━━ Dataset records
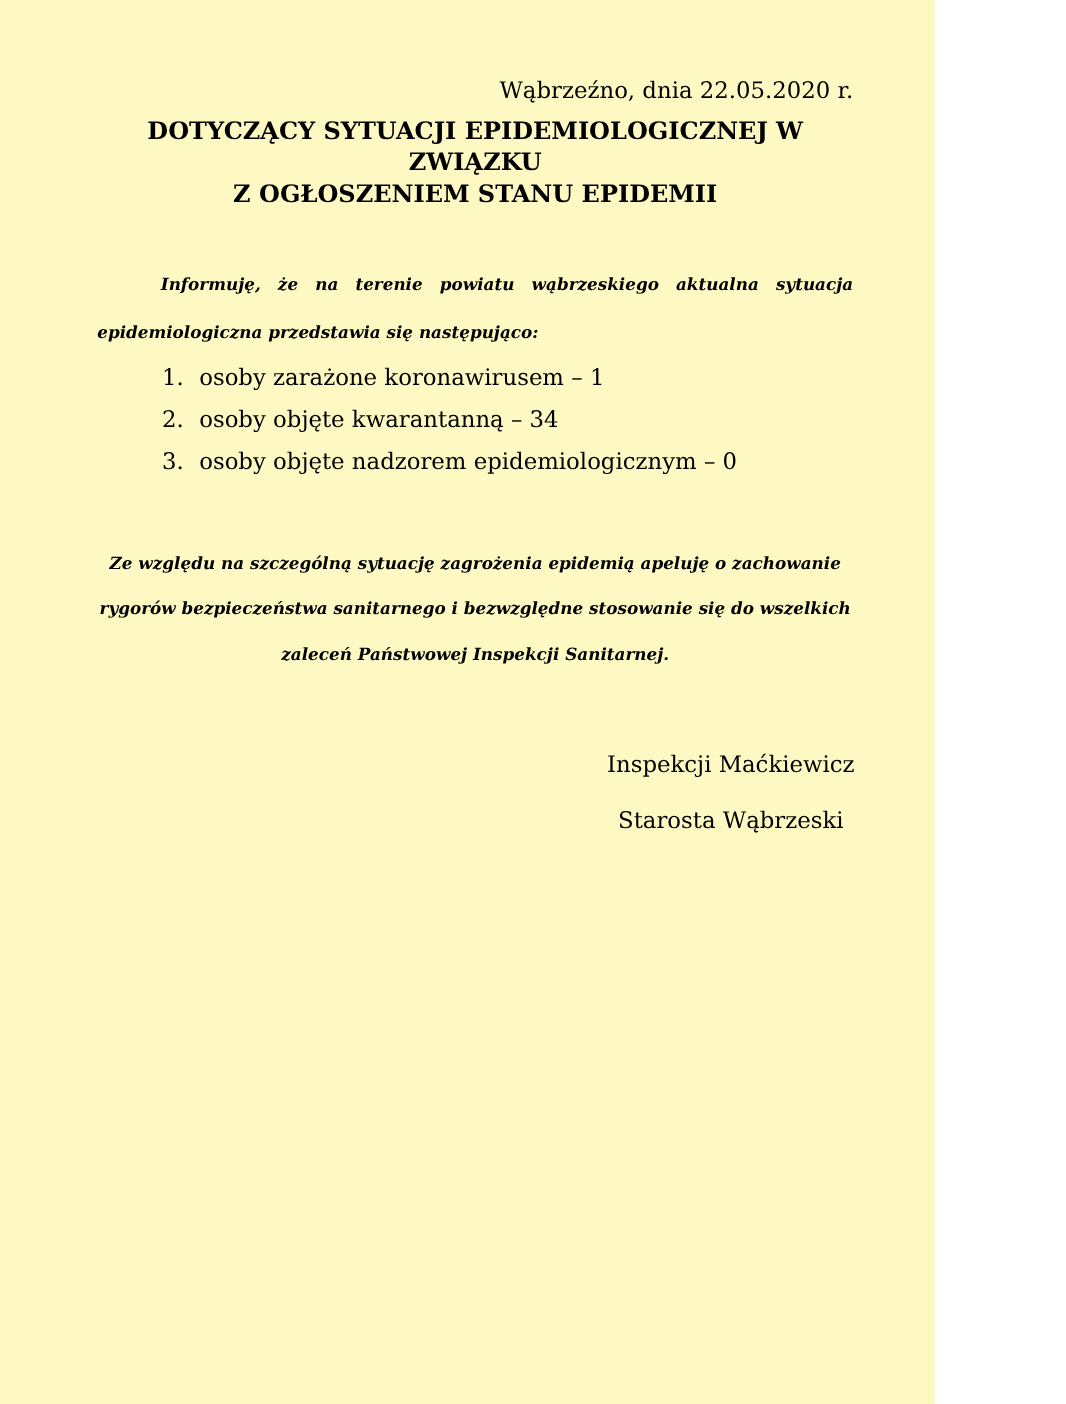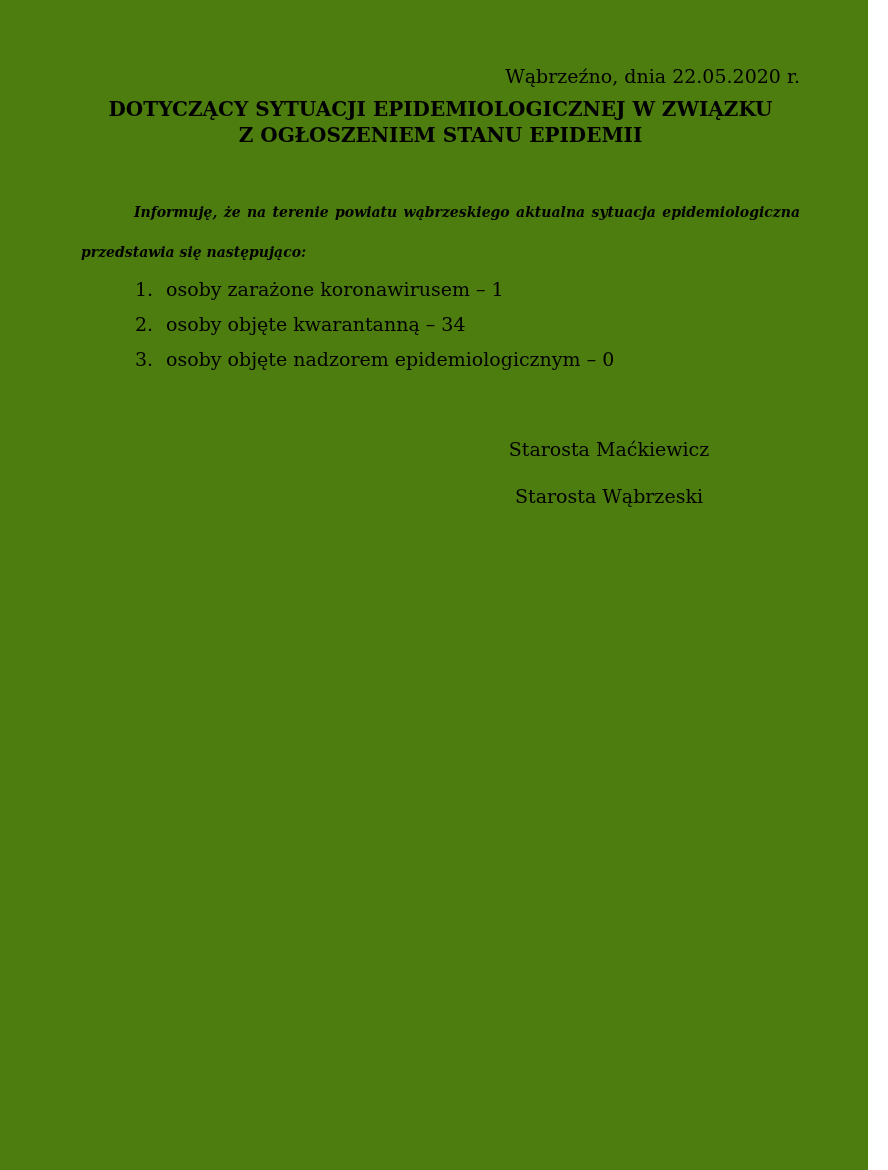--- a/index.html
+++ b/index.html
@@ -12,9 +12,9 @@
     overflow: hidden;
   }
   .page {
-    width: 868px;
+    width: 779px;
     height: 1170px;
-    background: #4d7c0f;
+    background: #fef9c3;
     padding: 64px 68px 0 81px;
   }
   .date-line {

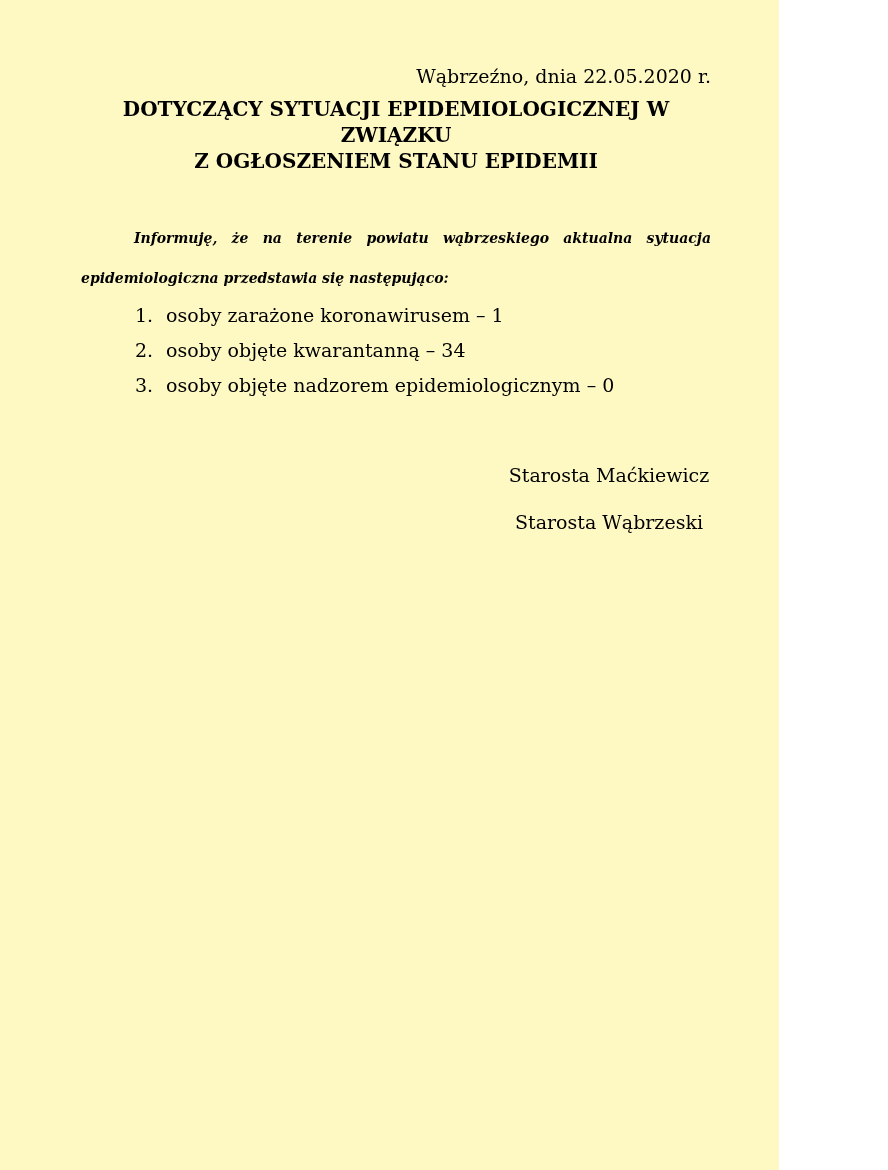--- a/index.html
+++ b/index.html
@@ -101,6 +101,7 @@
     </li>
   </ol>
 
+  <p class="para appeal">Ze względu na szczególną sytuację zagrożenia epidemią apeluję o zachowanie rygorów bezpieczeństwa sanitarnego i bezwzględne stosowanie się do wszelkich zaleceń Państwowej Inspekcji Sanitarnej.</p>
 
 
   <div class="signature">

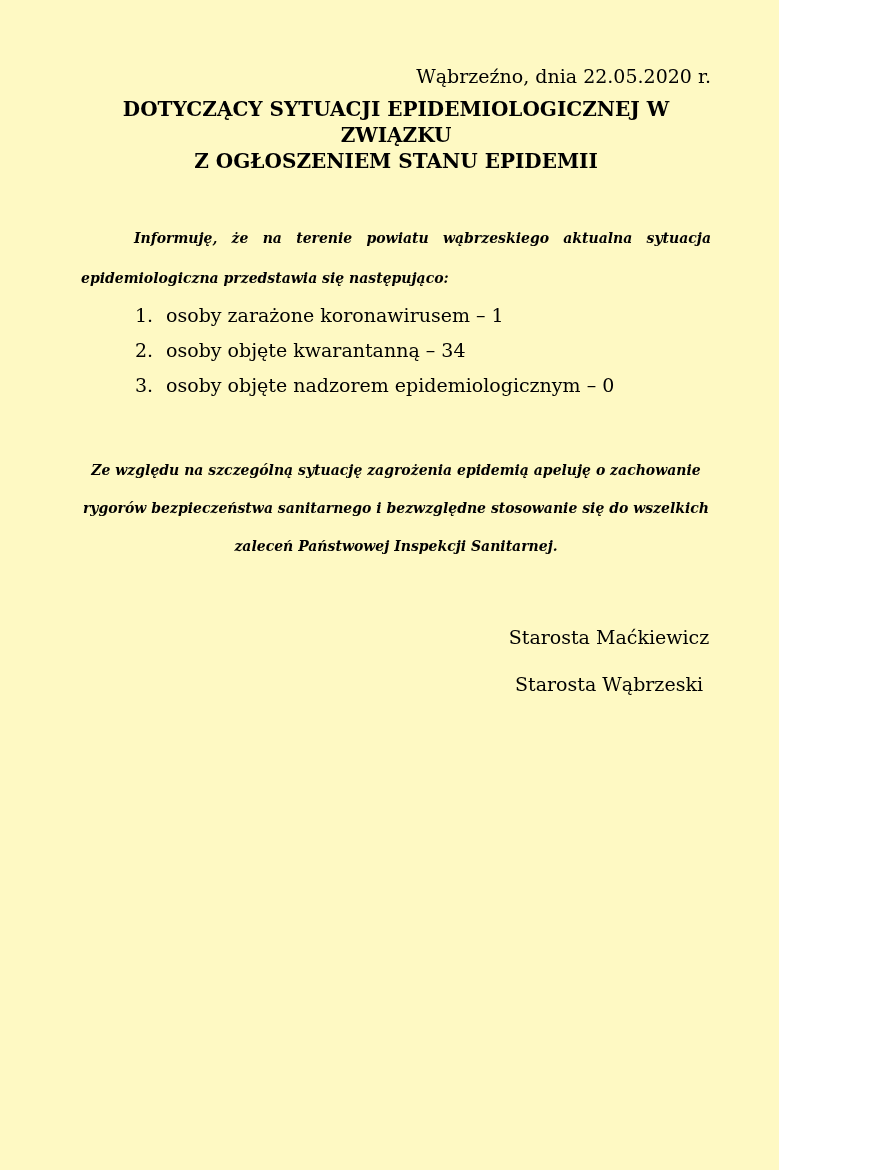--- a/index.html
+++ b/index.html
@@ -105,7 +105,7 @@
 
 
   <div class="signature">
-    <p class="sig-name">Starosta Maćkiewicz</p>
+    <p class="sig-name">Inspekcji Maćkiewicz</p>
     <p class="sig-title">Starosta Wąbrzeski</p>
   </div>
━━━━
About this task
Print out every record above exactly as given. Do not include the pictures.

Output of the exercise
--- a/index.html
+++ b/index.html
@@ -12,9 +12,9 @@
     overflow: hidden;
   }
   .page {
-    width: 868px;
+    width: 779px;
     height: 1170px;
-    background: #4d7c0f;
+    background: #fef9c3;
     padding: 64px 68px 0 81px;
   }
   .date-line {

--- a/index.html
+++ b/index.html
@@ -101,6 +101,7 @@
     </li>
   </ol>
 
+  <p class="para appeal">Ze względu na szczególną sytuację zagrożenia epidemią apeluję o zachowanie rygorów bezpieczeństwa sanitarnego i bezwzględne stosowanie się do wszelkich zaleceń Państwowej Inspekcji Sanitarnej.</p>
 
 
   <div class="signature">

--- a/index.html
+++ b/index.html
@@ -105,7 +105,7 @@
 
 
   <div class="signature">
-    <p class="sig-name">Starosta Maćkiewicz</p>
+    <p class="sig-name">Inspekcji Maćkiewicz</p>
     <p class="sig-title">Starosta Wąbrzeski</p>
   </div>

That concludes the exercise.